I am in the process of scanning through a network drive while on MacOS which contains multiple directories which are full copies of hard drives that began as Windows volumes.
Example:
file_path = pathlib.Path("/Volumes/fotos/hd2/Old 160gig HD/Pictures/Location/Location Pictures/100MEDIA/Dalan\'s Desert")
If I use Python's subprocess
to run something like subprocess.run(["open", file_path])
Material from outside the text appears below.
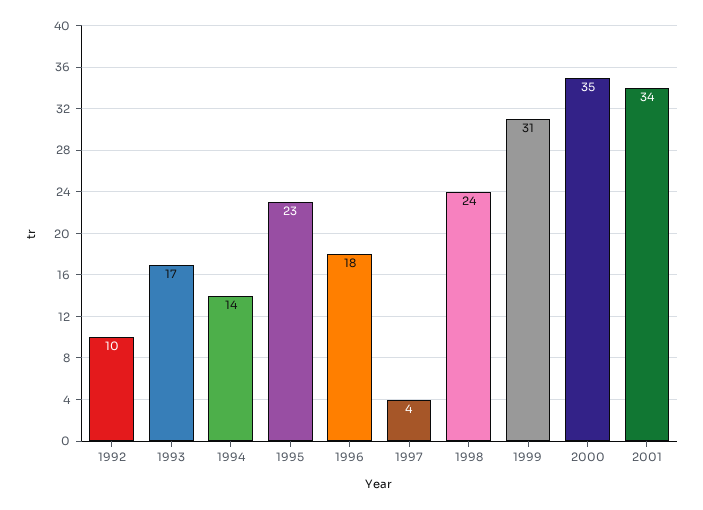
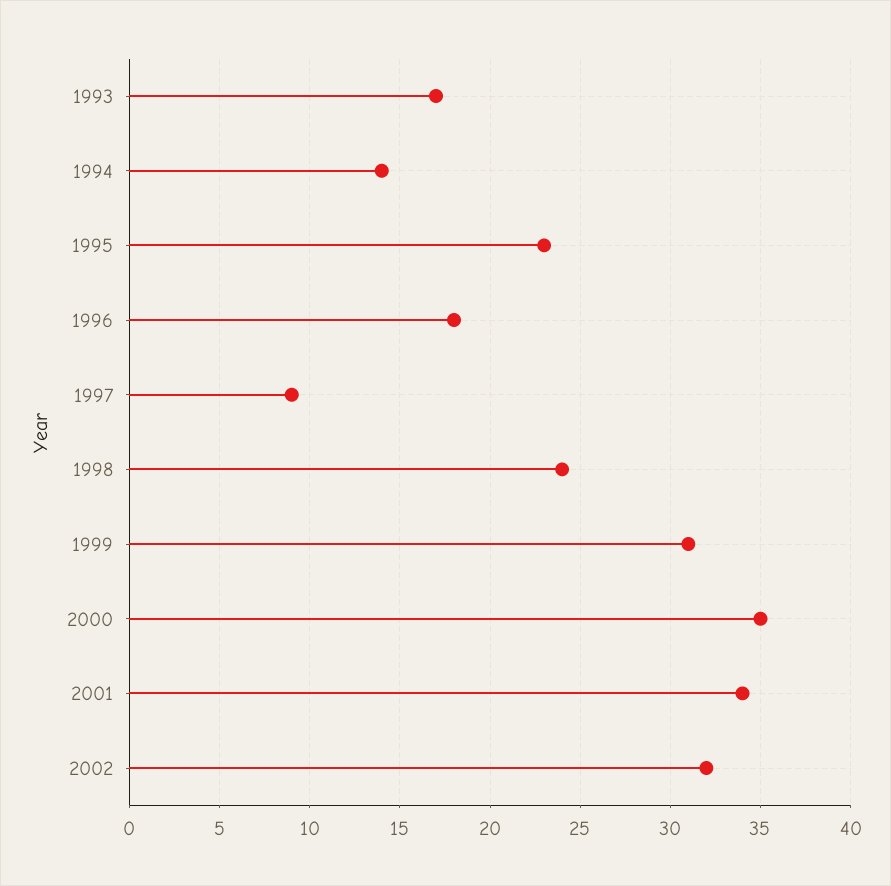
1992: 10 -> none
1997: 4 -> 9
2002: none -> 32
I get the following error:
The file /Volumes/fotos/hd2/Old 160gig HD/Pictures/Location/Location Pictures/100MEDIA/Dalan\'s Desert does not exist
I get variable success if I comment out the apostrophes and/or spaces but it doesn't seem consistent? I also attempted this with shell=True
but can't seem to find a solution that works 100% of the time.
What is the canonical way within Python of handling paths so that they always work in an MacOS context?
We can refer the docs ; The first image in the very beginning is very helpful as well;
In [1]: from pathlib import Path, PureWindowsPath, PurePosixPath
In [2]: PureWindowsPath(Path("/Volumes/fotos/hd2/Old 160gig HD/Pictures/Location/Location Pictures/100MEDIA/Dalan\'s Desert"))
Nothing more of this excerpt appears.